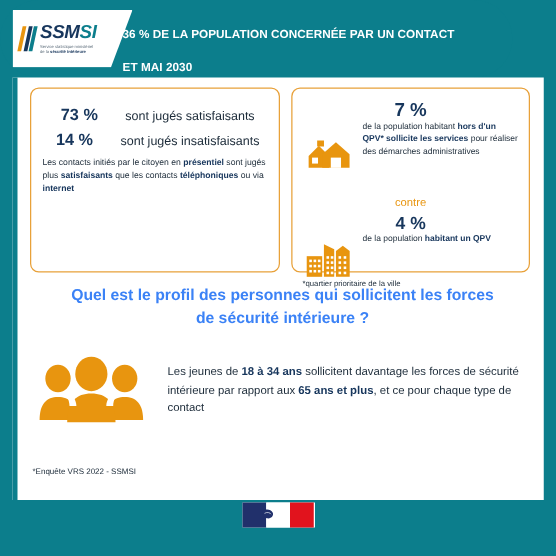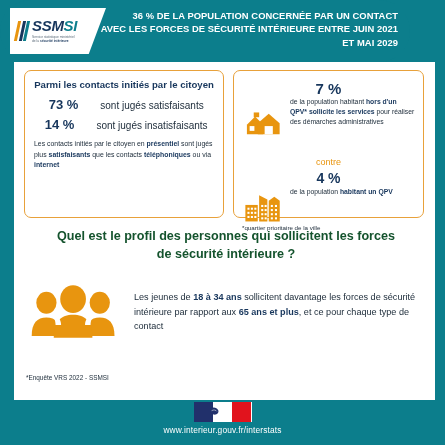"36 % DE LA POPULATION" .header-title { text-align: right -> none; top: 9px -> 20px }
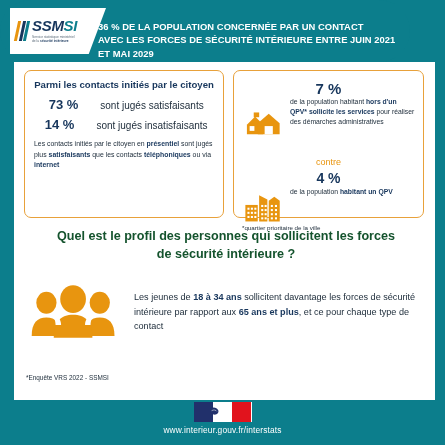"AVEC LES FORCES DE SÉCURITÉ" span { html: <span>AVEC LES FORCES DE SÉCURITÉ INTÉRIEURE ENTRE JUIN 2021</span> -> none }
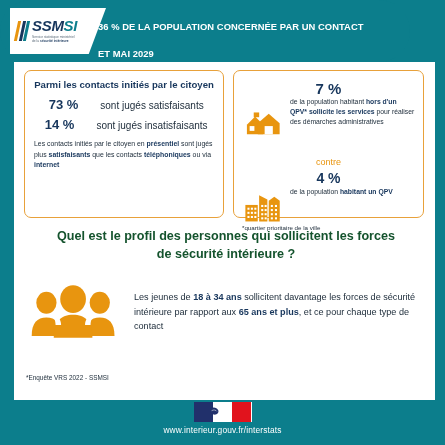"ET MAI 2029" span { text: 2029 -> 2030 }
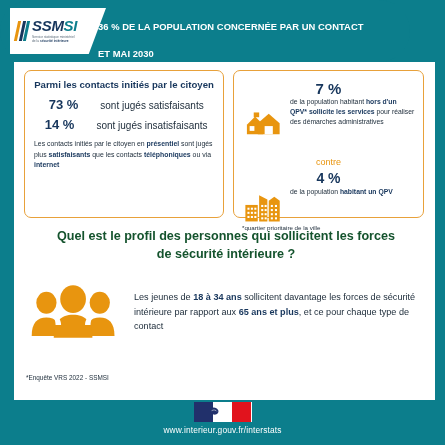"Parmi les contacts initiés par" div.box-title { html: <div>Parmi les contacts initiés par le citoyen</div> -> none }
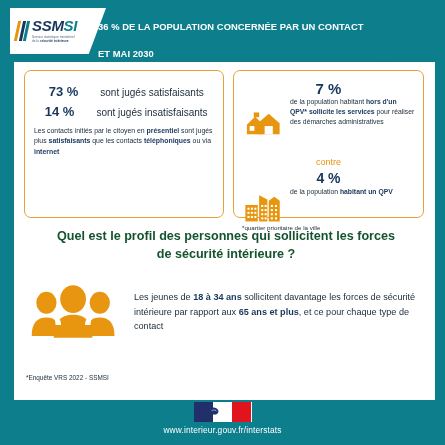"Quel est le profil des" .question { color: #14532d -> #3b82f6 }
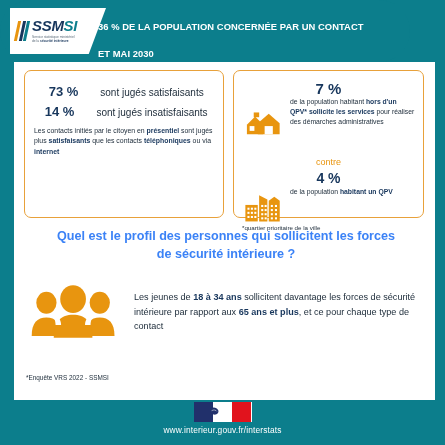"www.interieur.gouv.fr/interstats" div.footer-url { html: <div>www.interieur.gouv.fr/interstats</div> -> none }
==
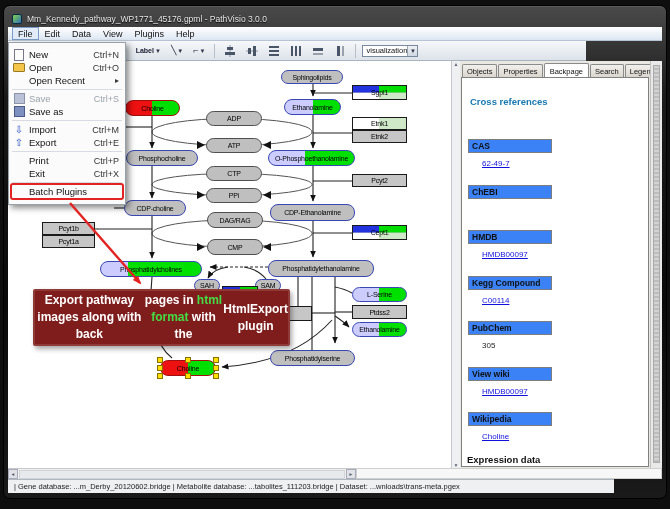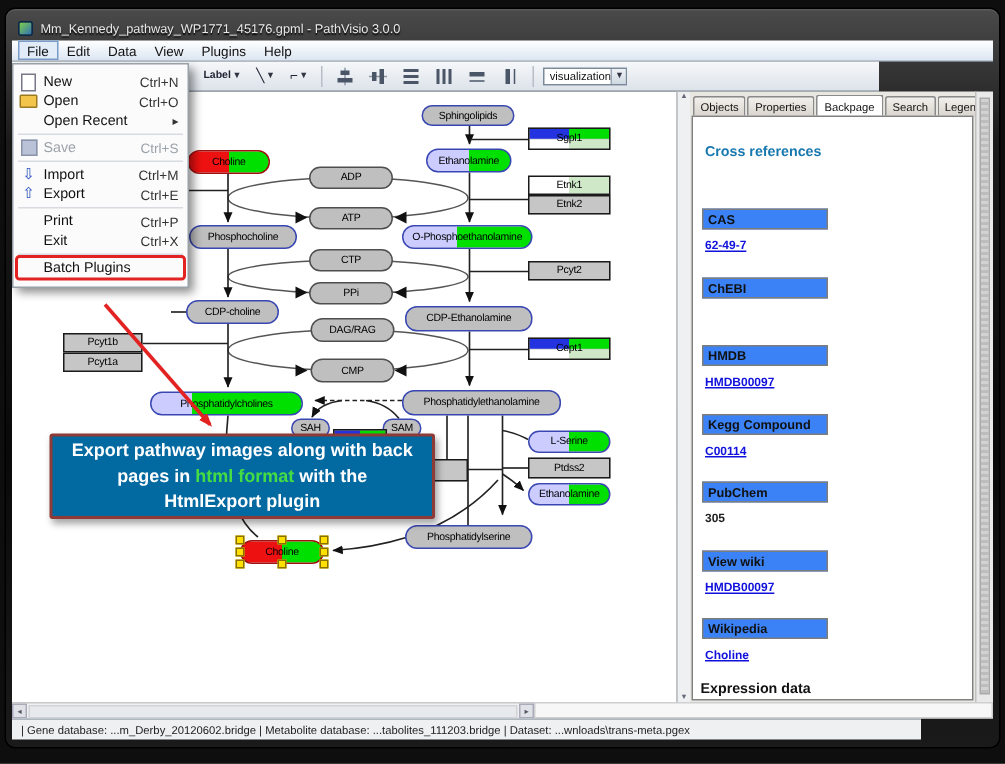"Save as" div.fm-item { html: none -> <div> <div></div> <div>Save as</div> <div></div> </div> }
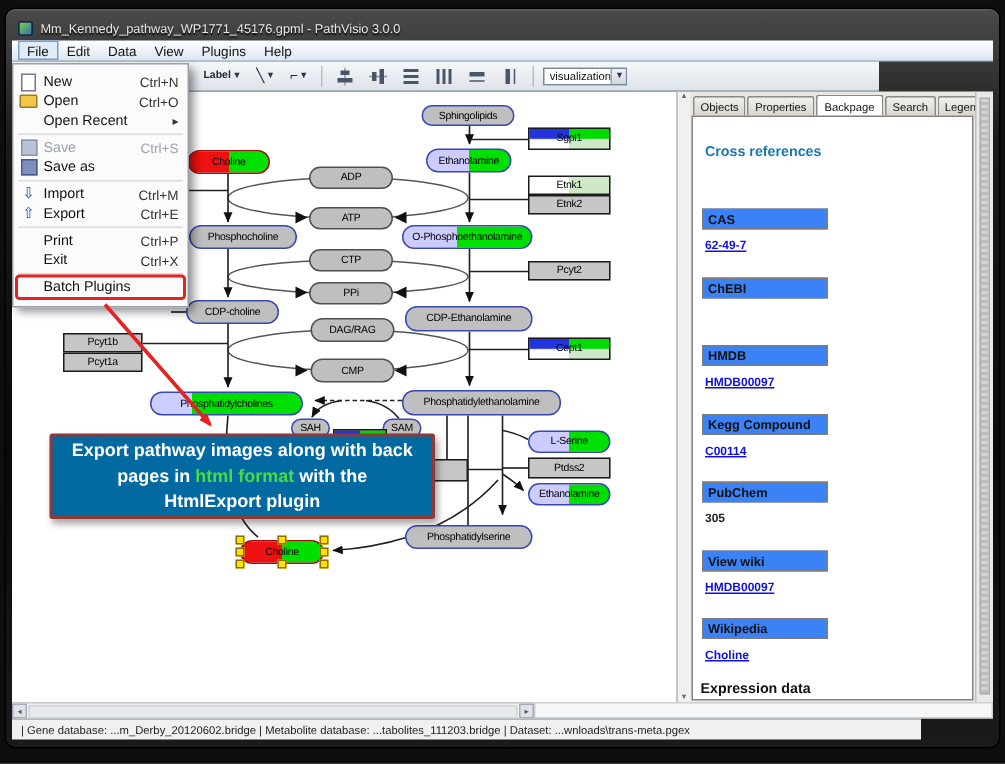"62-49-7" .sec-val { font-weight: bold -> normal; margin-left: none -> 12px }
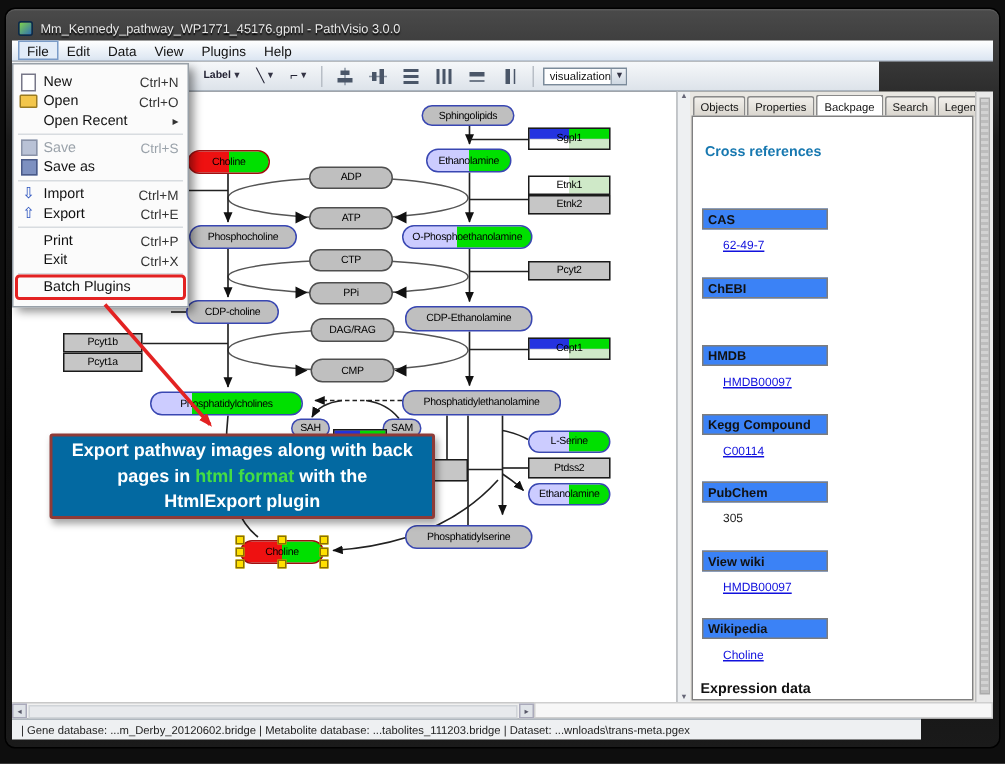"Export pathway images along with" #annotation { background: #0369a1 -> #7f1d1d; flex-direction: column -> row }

▶ **How to complete this task**
Each line between the one holding "text-align: right ->" and the one holding "est le profil", inclusive, should be copied exactly as it appears above, and pictures should be omitted.

▶ **Response area**
"36 % DE LA POPULATION" .header-title { text-align: right -> none; top: 9px -> 20px }
"AVEC LES FORCES DE SÉCURITÉ" span { html: <span>AVEC LES FORCES DE SÉCURITÉ INTÉRIEURE ENTRE JUIN 2021</span> -> none }
"ET MAI 2029" span { text: 2029 -> 2030 }
"Parmi les contacts initiés par" div.box-title { html: <div>Parmi les contacts initiés par le citoyen</div> -> none }
"Quel est le profil des" .question { color: #14532d -> #3b82f6 }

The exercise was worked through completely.